Author: Rufus Matthew Jones
Publisher: London : Macmillan
Published: 1911
Total Pages: 658
ISBN-13:
DOWNLOAD EBOOKAuthor: Thad W. Tate
Publisher: W. W. Norton & Company
Published: 1979
Total Pages: 324
ISBN-13: 9780393009569
DOWNLOAD EBOOKSeventeenth-century Chesapeake involved the area of the colonies of Virginia and Maryland.
Author: Yosef Kaplan
Publisher: Cambridge Scholars Publishing
Published: 2017-11-06
Total Pages: 397
ISBN-13: 1527504301
DOWNLOAD EBOOKIn the Early Modern period, the religious refugee became a constant presence in the European landscape, a presence which was felt, in the wake of processes of globalization, on other continents as well. During the religious wars, which raged in Europe at the time of the Reformation, and as a result of the persecution of religious minorities, hundreds of thousands of men and women were forced to go into exile and to restore their lives in new settings.
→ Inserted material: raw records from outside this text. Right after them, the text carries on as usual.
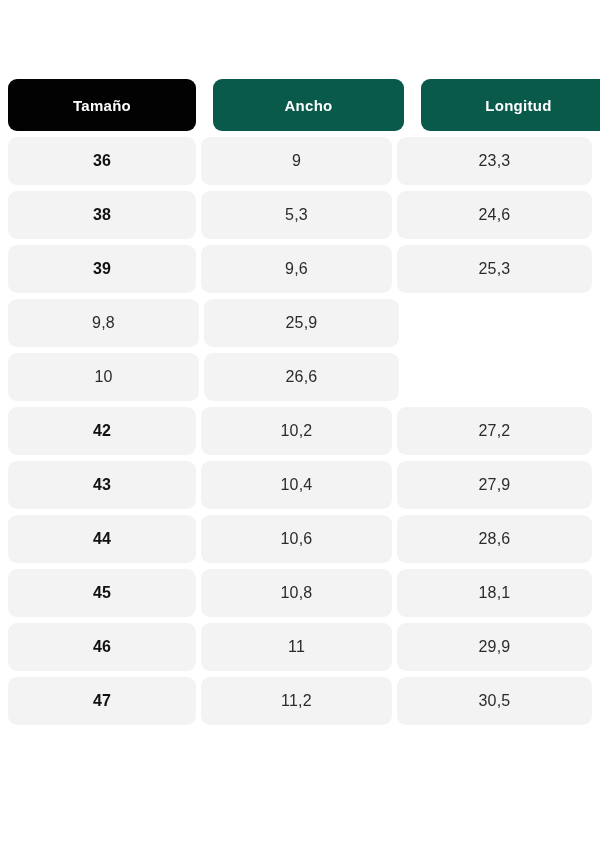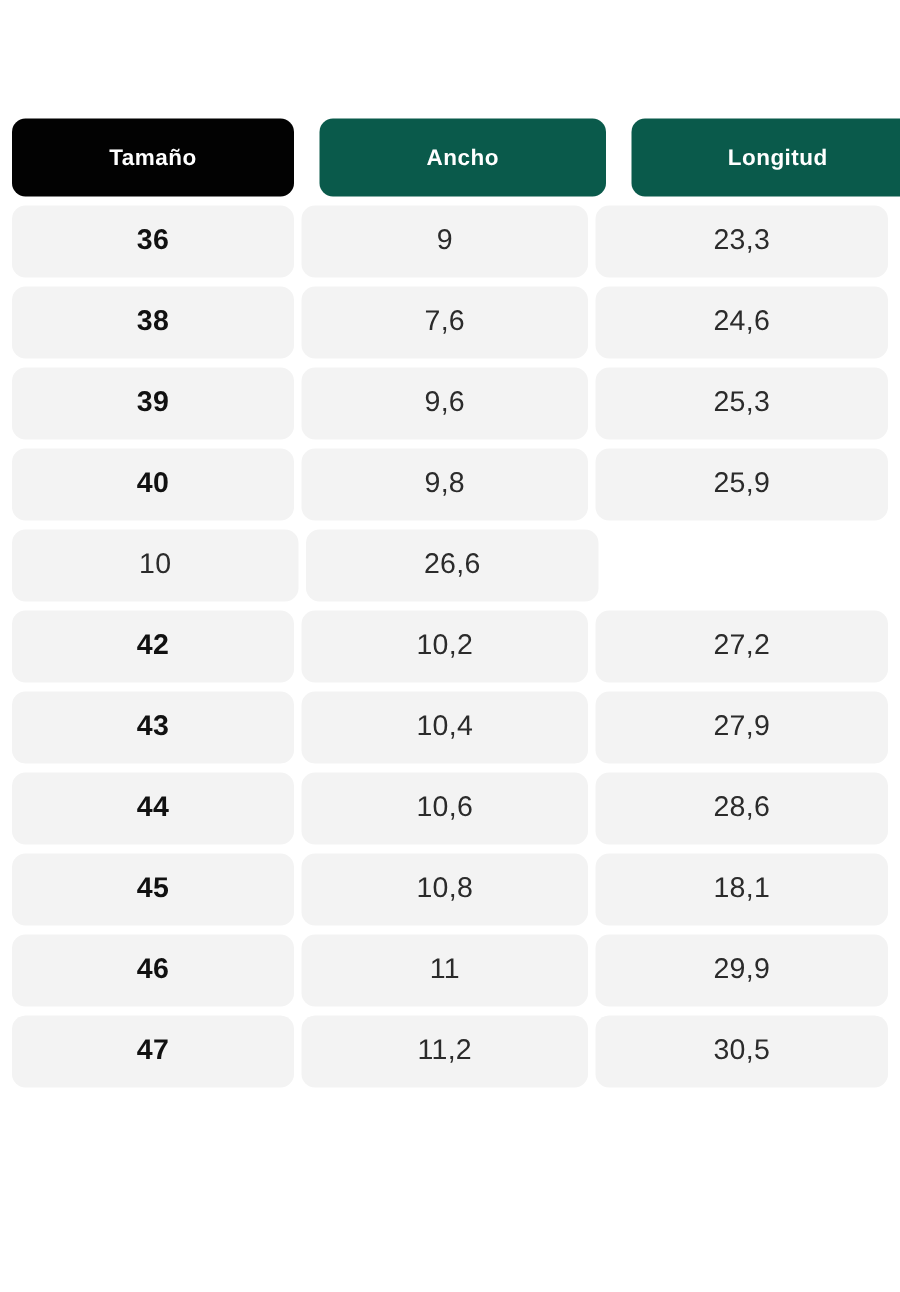"36" .cell { font-size: 19px -> 16px }
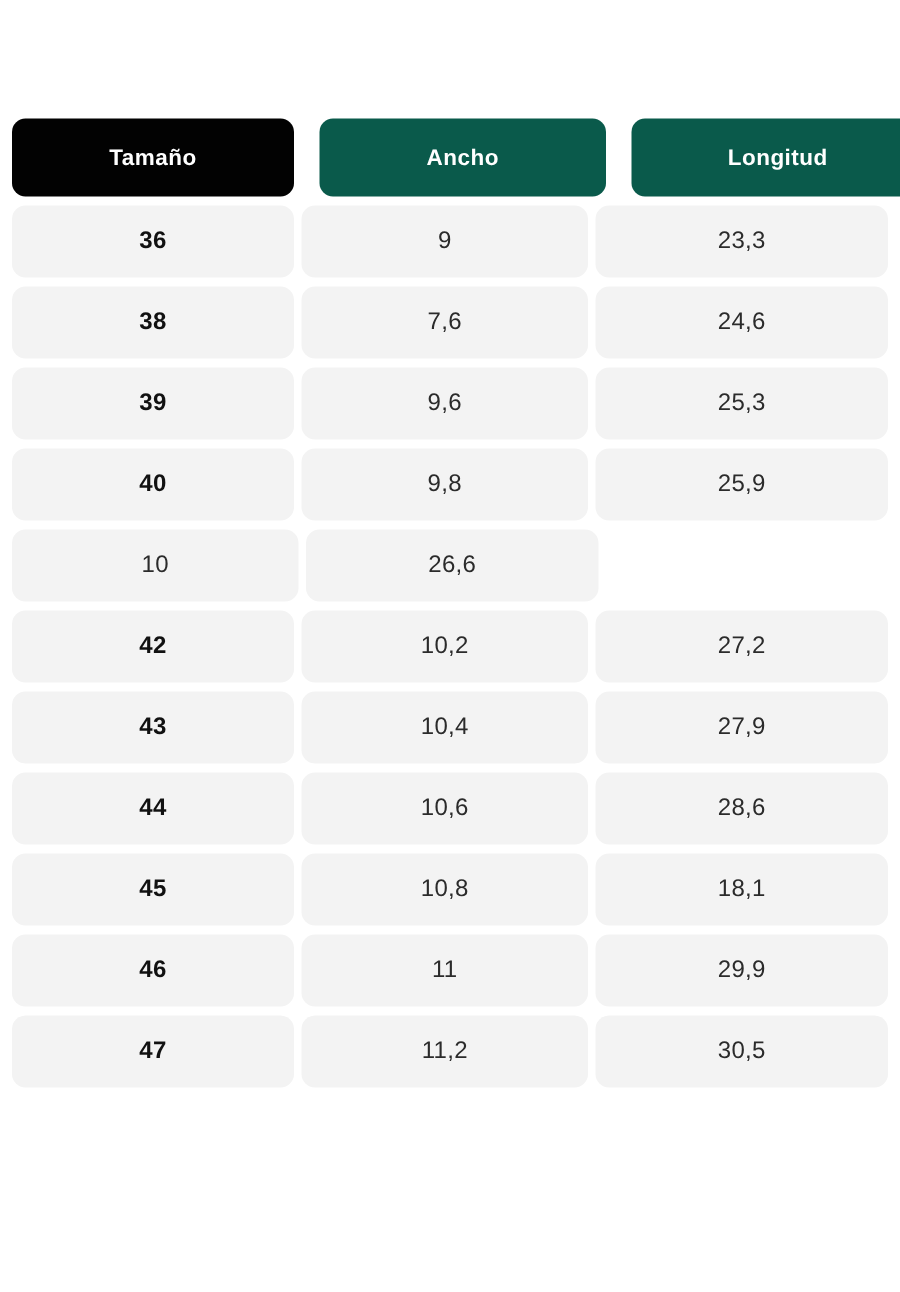"7,6" div.cell { text: 7,6 -> 5,3 }
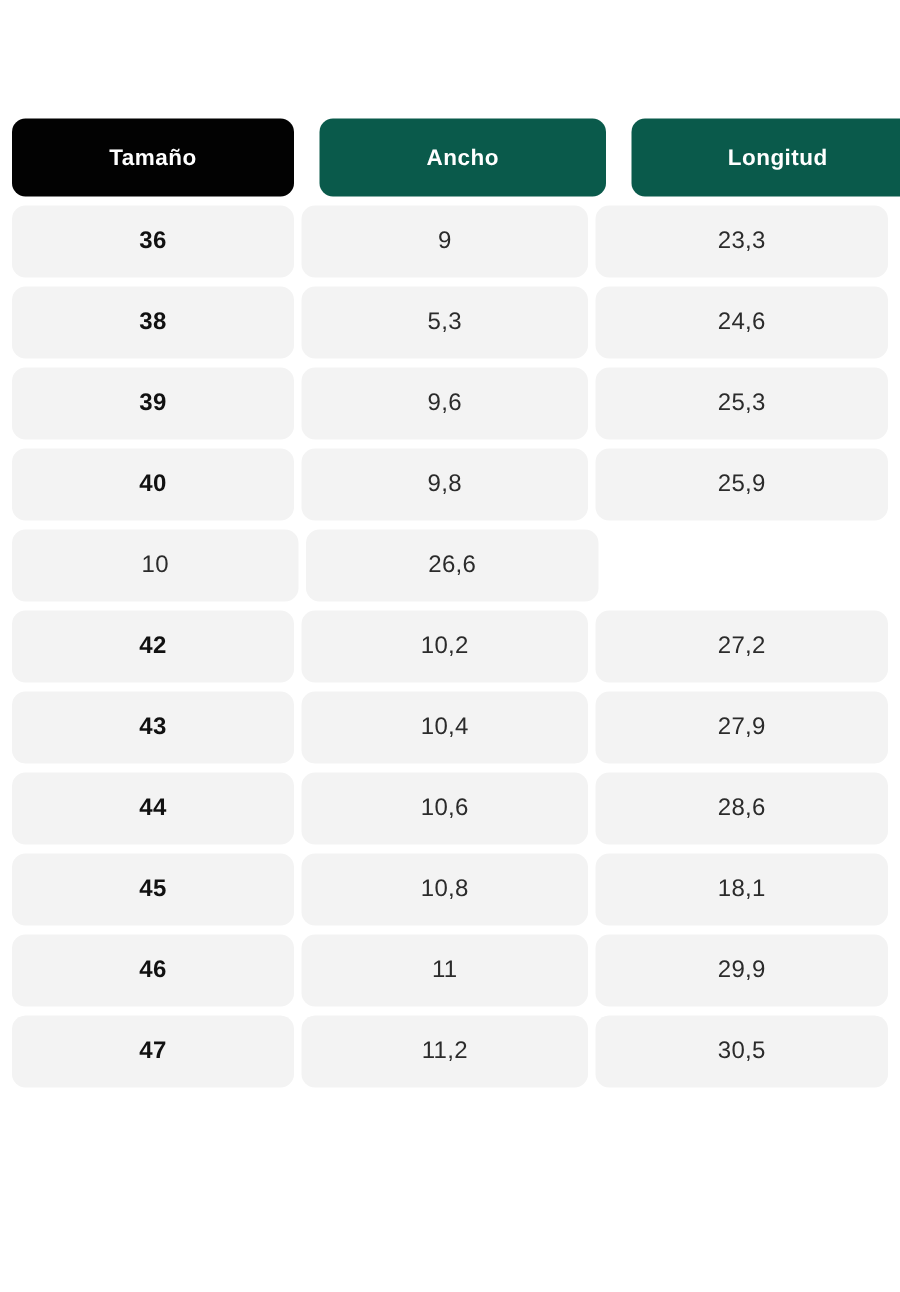"40" div.cell { html: <div>40</div> -> none }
In this collection of articles, an international group of historians focus on several of the significant groups of minorities who were driven into exile from the sixteenth to the eighteenth centuries. The contributions here discuss a broad range of topics, including the ways in which these communities of belief retained their identity in foreign climes, the religious meaning they accorded to the experience of exile, and the connection between ethnic attachment and religious belief, among others.